Em pé, da esquerda para a direita: Deodato, Joceli, Nelinho, Ravales, Valter, Gilberto e Moenda. Agachados: mascote, Reginaldo, Rogério Ávila, Bo, César e Torquato.

Rogério Ávila. Os mais antigos torcedores avaianos certamente se lembram dele. Era um volante raçudo, talvez um pouco malino, mas sempre jogou com muita raça. Foi um dos jogadores que mais vestiu a camisa do Avaí.

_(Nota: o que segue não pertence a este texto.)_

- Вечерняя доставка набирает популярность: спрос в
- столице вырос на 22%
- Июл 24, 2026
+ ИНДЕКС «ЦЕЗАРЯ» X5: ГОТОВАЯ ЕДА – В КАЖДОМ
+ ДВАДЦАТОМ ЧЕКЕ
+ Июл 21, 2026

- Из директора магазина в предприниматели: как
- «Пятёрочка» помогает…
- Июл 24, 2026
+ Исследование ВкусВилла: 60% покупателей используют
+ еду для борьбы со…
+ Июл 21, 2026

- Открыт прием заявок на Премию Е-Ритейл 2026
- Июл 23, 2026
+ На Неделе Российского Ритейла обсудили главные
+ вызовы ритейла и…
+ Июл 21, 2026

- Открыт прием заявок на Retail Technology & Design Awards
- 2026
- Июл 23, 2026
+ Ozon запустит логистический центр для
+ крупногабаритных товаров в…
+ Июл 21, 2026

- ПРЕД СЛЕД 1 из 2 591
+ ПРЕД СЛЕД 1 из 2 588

Atuou pelo leão em 365 jogos, de 1963 até 1975. Jogou também no Grêmio e no Marcílio Dias, quase foi para a Portuguesa. Digo isso porque fui um dos seus alunos na escolinha que ele mantinha no Santa Mônica, no campo de areia da Acojar. Bateu saudade.

Vi essa foto no blog do Polidoro Jr e senti a nostalgia do dia 30 de junho, um dia após o meu aniversário, de 94, dia que meu pai pegou o dinheiro que minha vó me deu e me levou para começar a minha carreira no futebol. Era época de Copa do Mundo, um amigo meu já treinava lá. Acho que foi a única vez que meu pai me viu jogar, acho. Cheguei sem saber que posição ia jogar. Rogério e meu pai conversaram, daí o meu pai - Vai pra lateral-direita. Se forem substituir alguém não vai ser tu.
Num dos meus poucos lances no jogo, já que fiquei travado e só pensando em marcar, acertei um chute no canto esquerdo do goleiro, rasteirinho, uma bomba, que o goleiro defendeu e colocou pra escanteio. Nesse lance acho que o meu pai achou que faria fortuna com o filho jogador.

Não sei ao certo quanto tempo aprendi com ele, já que sai por um período e retornei depois. Fui capitão do time dos médios, já como zagueiro, fazendo gol de cabeça em escanteios nos jogos de sábado. Sábado era sempre jogo, nada de treino. Aliás, o treino era de profissional. 100% fisico. Nem com a raça pedindo, mesmo pagando mensalidade, ele dava refresco. Aí, lá pelas 11h ele liberava a bola pro chute a gol.

Da escolinha alguns jogadores poderiam estar em grandes clubes hoje, mas a maioria não aguentou o tranco de ficar longe de casa. Grêmio e Vitória são alguns dos clubes que o Rogério encaminhou seus pupilos. Nunca entrei nessa lista, mas os outros ensinamentos dele me valeram mais. Não bebe, não fuma e não se droga. Hoje eu bebo, mas muitos ex-colegas foram fundo nas drogas e um foi morto por causa disso (segunda matéria).

Na foto, dia de clássico no Adolfo Konder. Rogério era o capitão do Avaí. Foi expulso quatro vezes em clássicos.

Eu soube da morte dele muito depois de ter acontecido. Foi via coluna do Roberto Alves. Senti uma tristeza tão grande, principalmente por não ter externado tudo que ele me ensinou. Hoje diria muito mais, já que os ensinamentos dele eu quero passar para o meu filho.